Records for this exercise below:
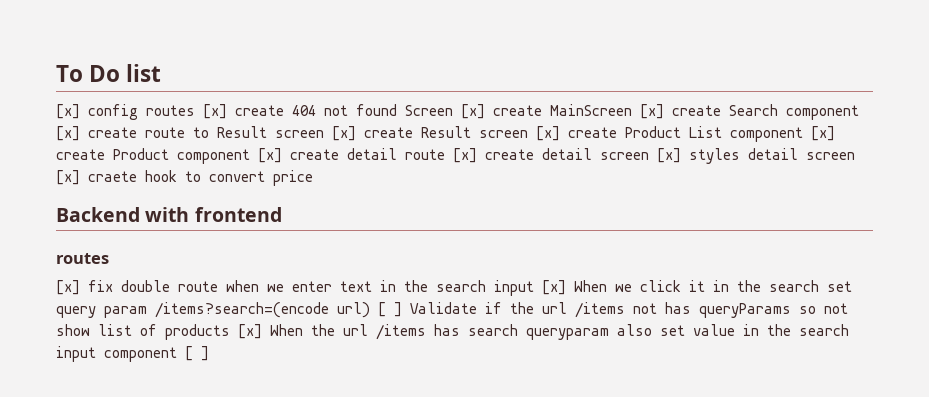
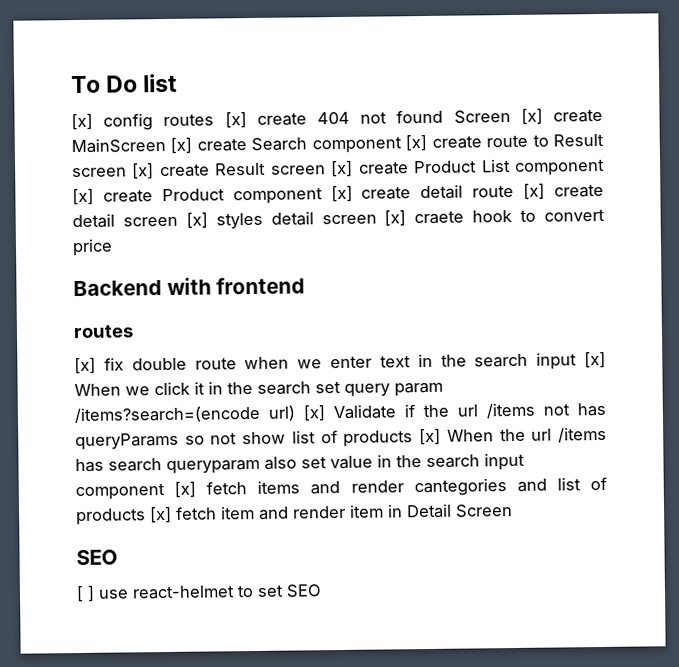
- [x] fix double route when we enter text in the search input [x] When we click it in the search set query param /items?search=(encode url) [ ] Validate if the url /items not has queryParams so not show list of products [x] When the url /items has search queryparam also set value in the search input component [ ]
+ [x] fix double route when we enter text in the search input [x] When we click it in the search set query param /items?search=(encode url) [x] Validate if the url /items not has queryParams so not show list of products [x] When the url /items has search queryparam also set value in the search input component [x] fetch items and render cantegories and list of products [x] fetch item and render item in Detail Screen
+ SEO
+ [ ] use react-helmet to set SEO

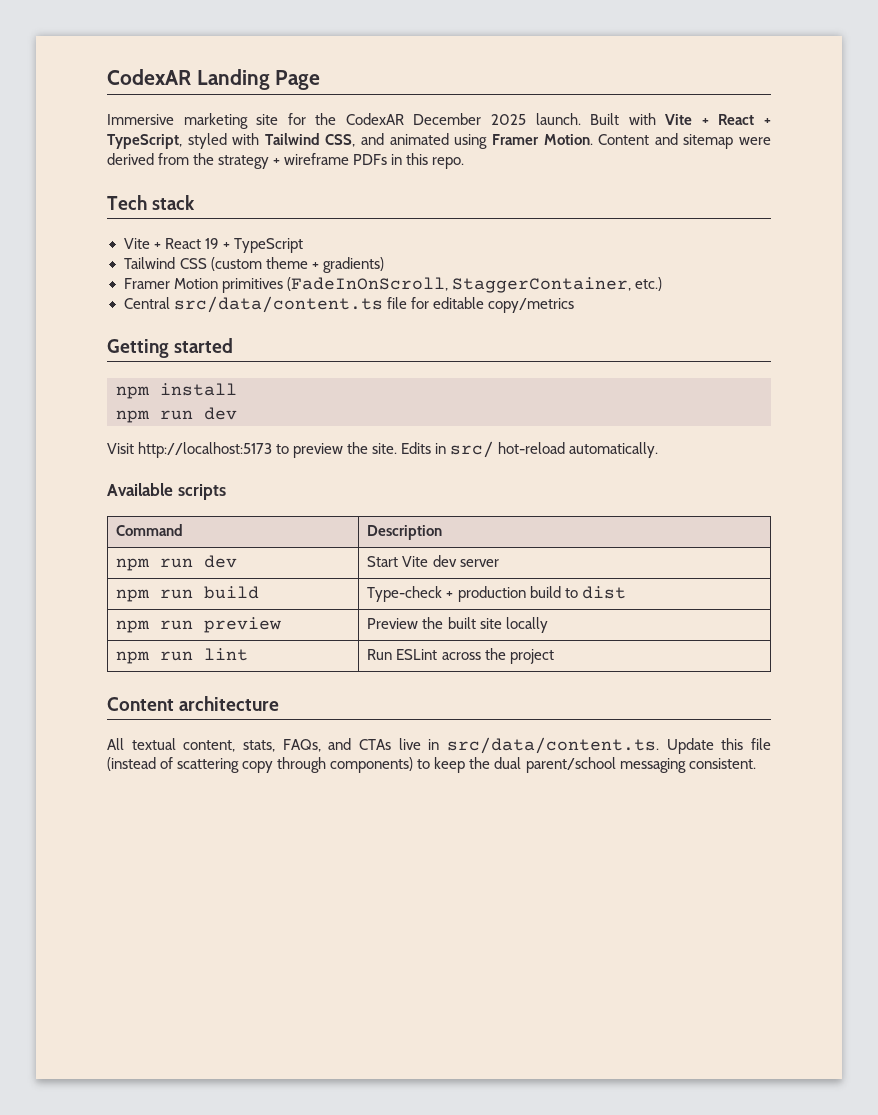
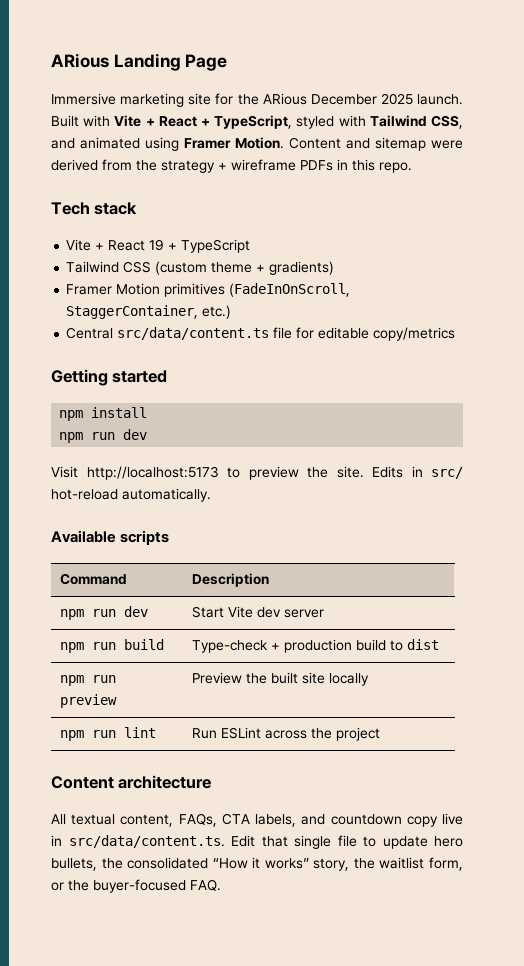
- CodexAR Landing Page
+ ARious Landing Page
- Immersive marketing site for the CodexAR December 2025 launch.
+ Immersive marketing site for the ARious December 2025 launch.
- All textual content, stats, FAQs, and CTAs live in src/data/content.ts. Update this file (instead of scattering copy through components) to keep the dual parent/school messaging consistent.
+ All textual content, FAQs, CTA labels, and countdown copy live in src/data/content.ts. Edit that single file to update hero bullets, the consolidated “How it works” story, the waitlist form, or the buyer-focused FAQ.

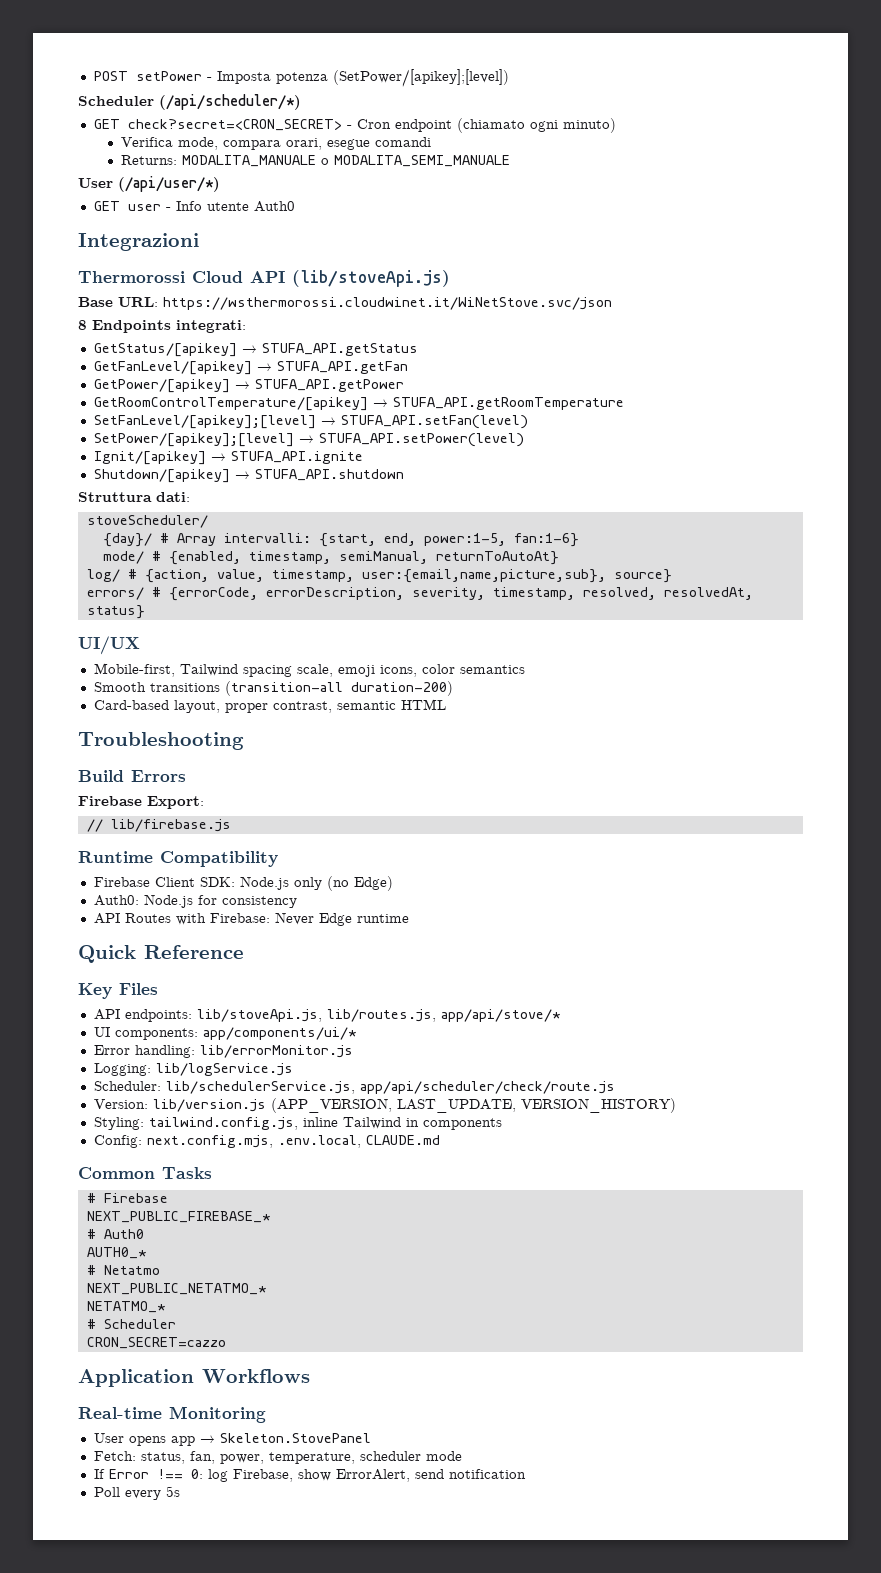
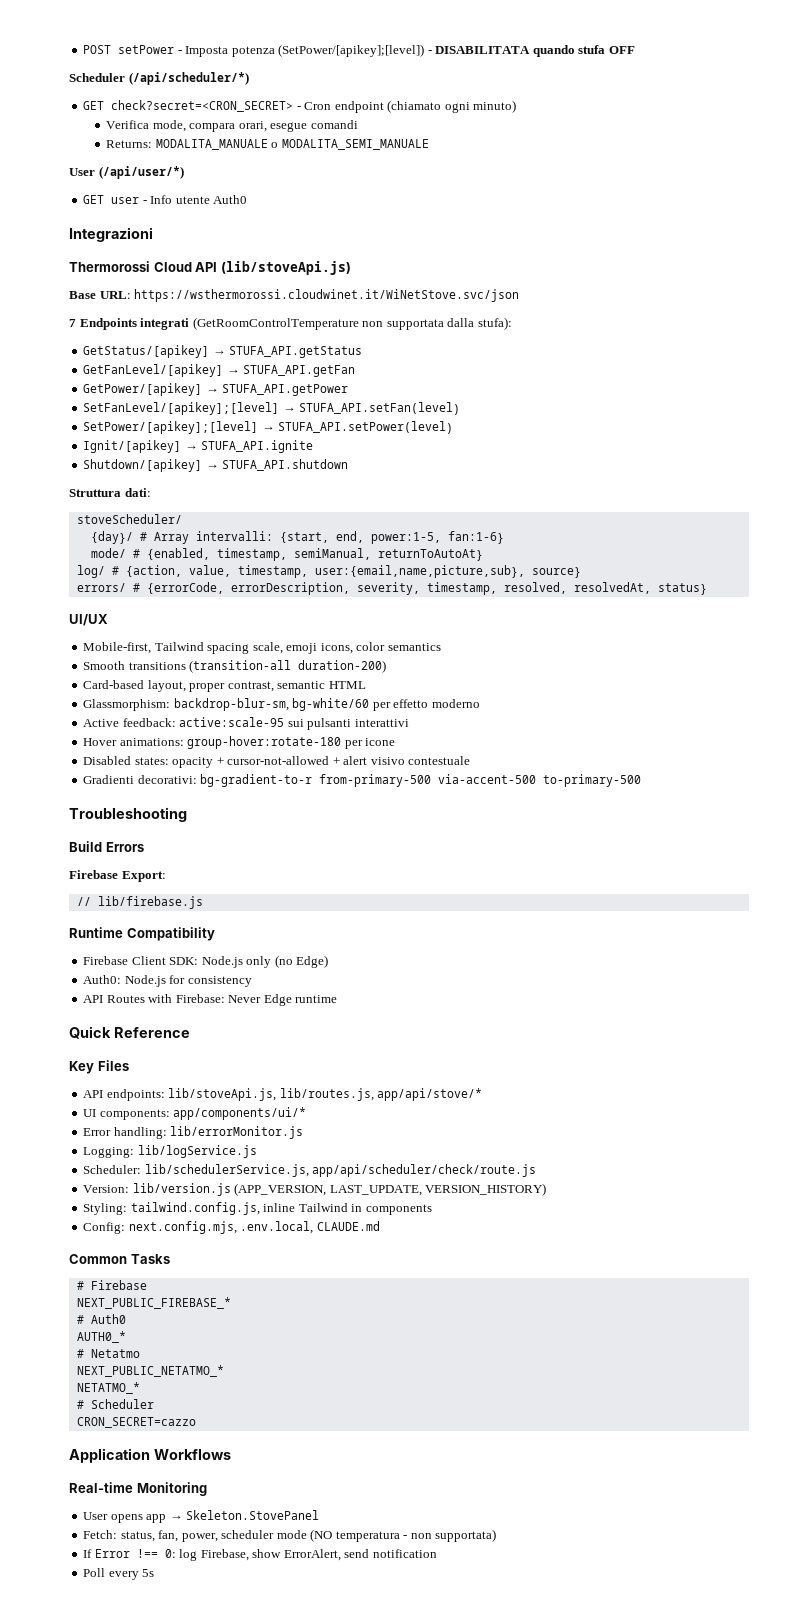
- POST setPower - Imposta potenza (SetPower/[apikey];[level])
+ POST setPower - Imposta potenza (SetPower/[apikey];[level]) - DISABILITATA quando stufa OFF
- 8 Endpoints integrati:
+ 7 Endpoints integrati (GetRoomControlTemperature non supportata dalla stufa):
- GetRoomControlTemperature/[apikey] → STUFA_API.getRoomTemperature
+ Glassmorphism: backdrop-blur-sm, bg-white/60 per effetto moderno
+ Active feedback: active:scale-95 sui pulsanti interattivi
+ Hover animations: group-hover:rotate-180 per icone
+ Disabled states: opacity + cursor-not-allowed + alert visivo contestuale
+ Gradienti decorativi: bg-gradient-to-r from-primary-500 via-accent-500 to-primary-500
- Fetch: status, fan, power, temperature, scheduler mode
+ Fetch: status, fan, power, scheduler mode (NO temperatura - non supportata)

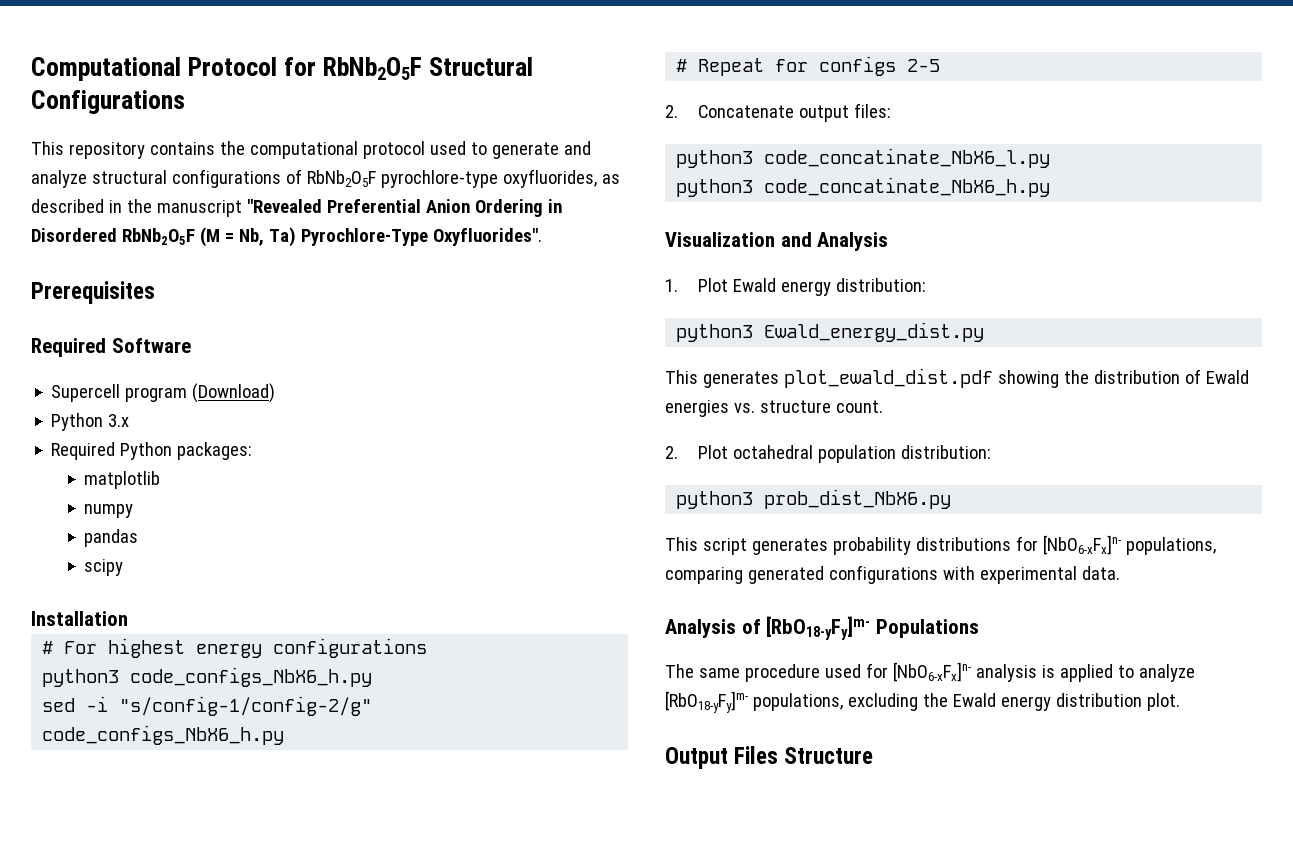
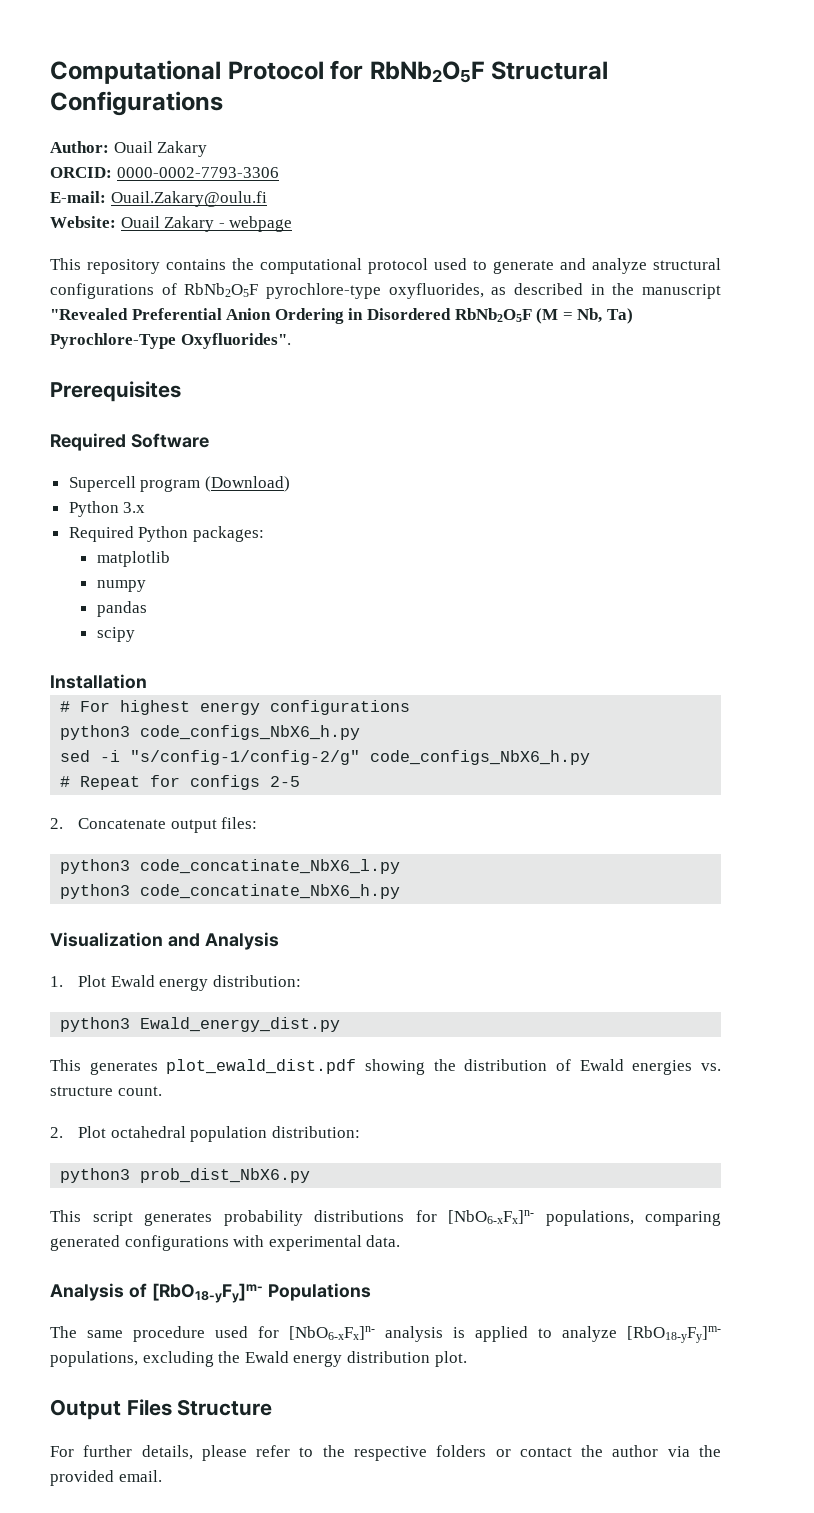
+ Author: Ouail Zakary
+ ORCID: 0000-0002-7793-3306
+ E-mail: Ouail.Zakary@oulu.fi
+ Website: Ouail Zakary - webpage
+ For further details, please refer to the respective folders or contact the author via the provided email.

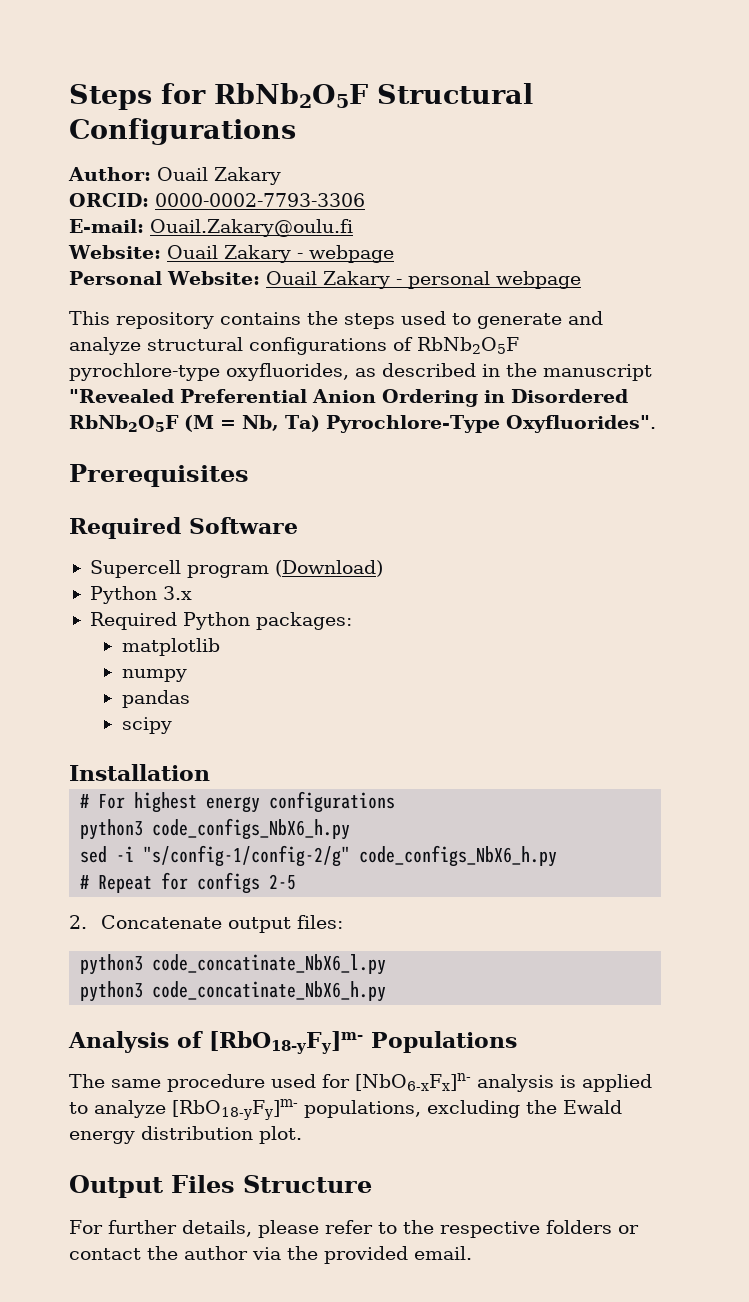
- Computational Protocol for RbNb2O5F Structural Configurations
+ Steps for RbNb2O5F Structural Configurations
+ Personal Website: Ouail Zakary - personal webpage
- This repository contains the computational protocol used to generate and analyze structural configurations of RbNb2O5F pyrochlore-type oxyfluorides, as described in the manuscript "Revealed Preferential Anion Ordering in Disordered RbNb2O5F (M = Nb, Ta) Pyrochlore-Type Oxyfluorides".
+ This repository contains the steps used to generate and analyze structural configurations of RbNb2O5F pyrochlore-type oxyfluorides, as described in the manuscript "Revealed Preferential Anion Ordering in Disordered RbNb2O5F (M = Nb, Ta) Pyrochlore-Type Oxyfluorides".
- Visualization and Analysis
- 1. Plot Ewald energy distribution:
- python3 Ewald_energy_dist.py
- This generates plot_ewald_dist.pdf showing the distribution of Ewald energies vs. structure count.
- 2. Plot octahedral population distribution:
- python3 prob_dist_NbX6.py
- This script generates probability distributions for [NbO6-xFx]n- populations, comparing generated configurations with experimental data.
End of Records for this exercise.
What you have to do: Apart from the images, please copy every line of the data exactly as written.

Result:
- [x] fix double route when we enter text in the search input [x] When we click it in the search set query param /items?search=(encode url) [ ] Validate if the url /items not has queryParams so not show list of products [x] When the url /items has search queryparam also set value in the search input component [ ]
+ [x] fix double route when we enter text in the search input [x] When we click it in the search set query param /items?search=(encode url) [x] Validate if the url /items not has queryParams so not show list of products [x] When the url /items has search queryparam also set value in the search input component [x] fetch items and render cantegories and list of products [x] fetch item and render item in Detail Screen
+ SEO
+ [ ] use react-helmet to set SEO

- CodexAR Landing Page
+ ARious Landing Page
- Immersive marketing site for the CodexAR December 2025 launch.
+ Immersive marketing site for the ARious December 2025 launch.
- All textual content, stats, FAQs, and CTAs live in src/data/content.ts. Update this file (instead of scattering copy through components) to keep the dual parent/school messaging consistent.
+ All textual content, FAQs, CTA labels, and countdown copy live in src/data/content.ts. Edit that single file to update hero bullets, the consolidated “How it works” story, the waitlist form, or the buyer-focused FAQ.

- POST setPower - Imposta potenza (SetPower/[apikey];[level])
+ POST setPower - Imposta potenza (SetPower/[apikey];[level]) - DISABILITATA quando stufa OFF
- 8 Endpoints integrati:
+ 7 Endpoints integrati (GetRoomControlTemperature non supportata dalla stufa):
- GetRoomControlTemperature/[apikey] → STUFA_API.getRoomTemperature
+ Glassmorphism: backdrop-blur-sm, bg-white/60 per effetto moderno
+ Active feedback: active:scale-95 sui pulsanti interattivi
+ Hover animations: group-hover:rotate-180 per icone
+ Disabled states: opacity + cursor-not-allowed + alert visivo contestuale
+ Gradienti decorativi: bg-gradient-to-r from-primary-500 via-accent-500 to-primary-500
- Fetch: status, fan, power, temperature, scheduler mode
+ Fetch: status, fan, power, scheduler mode (NO temperatura - non supportata)

+ Author: Ouail Zakary
+ ORCID: 0000-0002-7793-3306
+ E-mail: Ouail.Zakary@oulu.fi
+ Website: Ouail Zakary - webpage
+ For further details, please refer to the respective folders or contact the author via the provided email.

- Computational Protocol for RbNb2O5F Structural Configurations
+ Steps for RbNb2O5F Structural Configurations
+ Personal Website: Ouail Zakary - personal webpage
- This repository contains the computational protocol used to generate and analyze structural configurations of RbNb2O5F pyrochlore-type oxyfluorides, as described in the manuscript "Revealed Preferential Anion Ordering in Disordered RbNb2O5F (M = Nb, Ta) Pyrochlore-Type Oxyfluorides".
+ This repository contains the steps used to generate and analyze structural configurations of RbNb2O5F pyrochlore-type oxyfluorides, as described in the manuscript "Revealed Preferential Anion Ordering in Disordered RbNb2O5F (M = Nb, Ta) Pyrochlore-Type Oxyfluorides".
- Visualization and Analysis
- 1. Plot Ewald energy distribution:
- python3 Ewald_energy_dist.py
- This generates plot_ewald_dist.pdf showing the distribution of Ewald energies vs. structure count.
- 2. Plot octahedral population distribution:
- python3 prob_dist_NbX6.py
- This script generates probability distributions for [NbO6-xFx]n- populations, comparing generated configurations with experimental data.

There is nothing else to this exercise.